What you are asked to do: Please take the entries below from the first line through the line containing "(474, 710) none" and repeat them exactly, leaving out everything after.

Information given:
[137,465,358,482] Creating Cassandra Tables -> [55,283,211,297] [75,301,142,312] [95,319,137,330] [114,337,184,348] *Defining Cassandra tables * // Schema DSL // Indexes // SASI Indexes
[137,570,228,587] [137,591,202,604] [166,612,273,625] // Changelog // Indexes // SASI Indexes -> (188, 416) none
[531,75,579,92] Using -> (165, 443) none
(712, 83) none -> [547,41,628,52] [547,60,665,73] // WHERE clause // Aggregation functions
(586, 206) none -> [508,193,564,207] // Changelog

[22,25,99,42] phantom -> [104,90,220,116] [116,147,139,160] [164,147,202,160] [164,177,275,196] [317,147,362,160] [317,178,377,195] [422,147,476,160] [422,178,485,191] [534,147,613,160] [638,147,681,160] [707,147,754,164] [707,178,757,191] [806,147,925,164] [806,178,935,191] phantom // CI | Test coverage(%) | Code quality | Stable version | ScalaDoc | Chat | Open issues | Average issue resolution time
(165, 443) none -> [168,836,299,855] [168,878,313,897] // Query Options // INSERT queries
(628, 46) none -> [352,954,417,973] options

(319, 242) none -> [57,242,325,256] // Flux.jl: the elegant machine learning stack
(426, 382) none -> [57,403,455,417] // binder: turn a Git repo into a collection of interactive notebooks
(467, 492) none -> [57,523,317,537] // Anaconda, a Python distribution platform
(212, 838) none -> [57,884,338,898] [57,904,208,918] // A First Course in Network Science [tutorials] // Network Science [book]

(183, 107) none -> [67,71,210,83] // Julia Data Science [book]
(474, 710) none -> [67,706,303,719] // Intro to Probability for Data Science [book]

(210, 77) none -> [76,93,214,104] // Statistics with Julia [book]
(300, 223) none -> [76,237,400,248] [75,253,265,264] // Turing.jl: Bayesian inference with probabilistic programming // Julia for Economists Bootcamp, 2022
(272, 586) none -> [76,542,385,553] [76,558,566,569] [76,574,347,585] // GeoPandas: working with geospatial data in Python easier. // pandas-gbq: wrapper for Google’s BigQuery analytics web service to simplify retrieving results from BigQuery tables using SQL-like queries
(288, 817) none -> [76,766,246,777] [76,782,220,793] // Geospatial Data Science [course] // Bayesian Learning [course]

Response:
[137,465,358,482] Creating Cassandra Tables -> [55,283,211,297] [75,301,142,312] [95,319,137,330] [114,337,184,348] *Defining Cassandra tables * // Schema DSL // Indexes // SASI Indexes
[137,570,228,587] [137,591,202,604] [166,612,273,625] // Changelog // Indexes // SASI Indexes -> (188, 416) none
[531,75,579,92] Using -> (165, 443) none
(712, 83) none -> [547,41,628,52] [547,60,665,73] // WHERE clause // Aggregation functions
(586, 206) none -> [508,193,564,207] // Changelog

[22,25,99,42] phantom -> [104,90,220,116] [116,147,139,160] [164,147,202,160] [164,177,275,196] [317,147,362,160] [317,178,377,195] [422,147,476,160] [422,178,485,191] [534,147,613,160] [638,147,681,160] [707,147,754,164] [707,178,757,191] [806,147,925,164] [806,178,935,191] phantom // CI | Test coverage(%) | Code quality | Stable version | ScalaDoc | Chat | Open issues | Average issue resolution time
(165, 443) none -> [168,836,299,855] [168,878,313,897] // Query Options // INSERT queries
(628, 46) none -> [352,954,417,973] options

(319, 242) none -> [57,242,325,256] // Flux.jl: the elegant machine learning stack
(426, 382) none -> [57,403,455,417] // binder: turn a Git repo into a collection of interactive notebooks
(467, 492) none -> [57,523,317,537] // Anaconda, a Python distribution platform
(212, 838) none -> [57,884,338,898] [57,904,208,918] // A First Course in Network Science [tutorials] // Network Science [book]

(183, 107) none -> [67,71,210,83] // Julia Data Science [book]
(474, 710) none -> [67,706,303,719] // Intro to Probability for Data Science [book]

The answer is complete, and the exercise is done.